> **Problem to solve**: Each line of the data below from the one holding "(115, 253) none -> [123,247,188,259] crushed" to the one holding "[252,244,325,259] (crushed) ->", inclusive, is to be reproduced exactly; no other line belongs in the answer.

*** Provided information Section Begins ***

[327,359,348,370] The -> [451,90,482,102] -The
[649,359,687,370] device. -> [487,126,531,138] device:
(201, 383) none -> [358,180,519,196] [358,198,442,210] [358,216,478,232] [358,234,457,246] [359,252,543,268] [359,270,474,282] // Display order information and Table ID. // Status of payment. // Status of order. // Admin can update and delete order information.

*** Provided information Section Ends ***
*** Provided information Section Begins ***

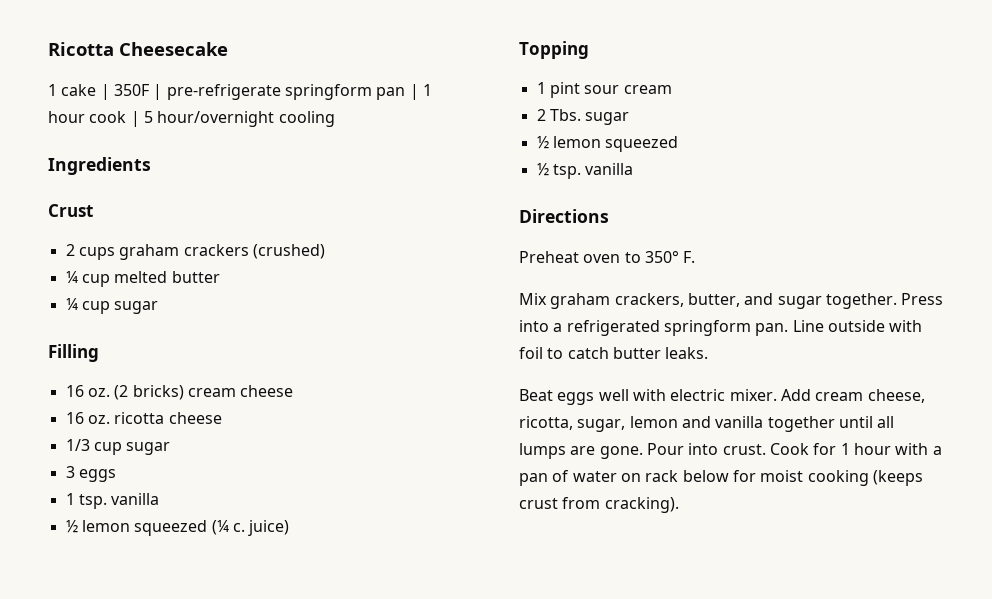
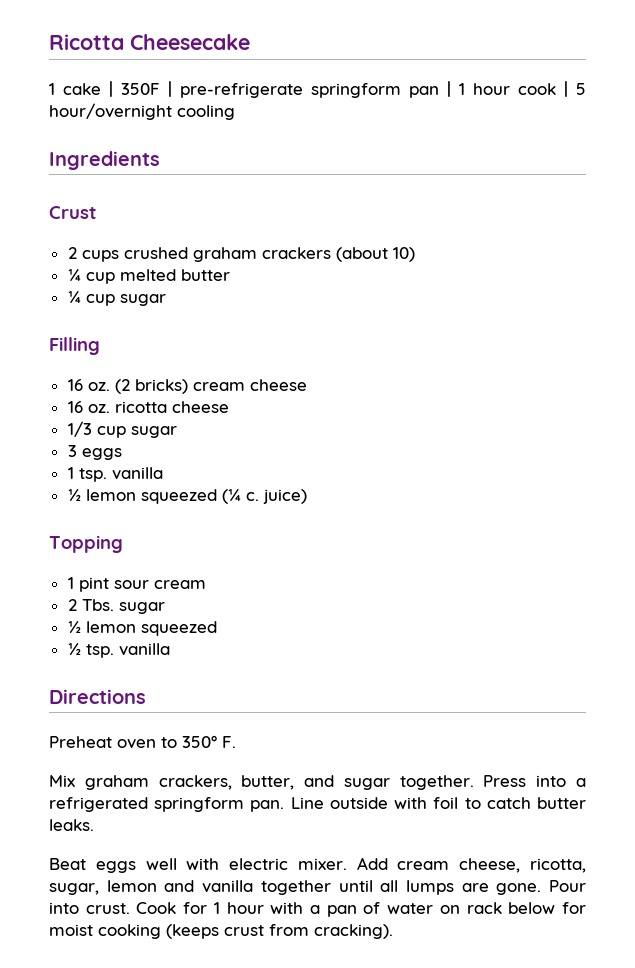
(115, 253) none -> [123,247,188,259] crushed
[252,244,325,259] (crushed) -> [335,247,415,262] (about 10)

*** Provided information Section Ends ***

> **Reply**:
(115, 253) none -> [123,247,188,259] crushed
[252,244,325,259] (crushed) -> [335,247,415,262] (about 10)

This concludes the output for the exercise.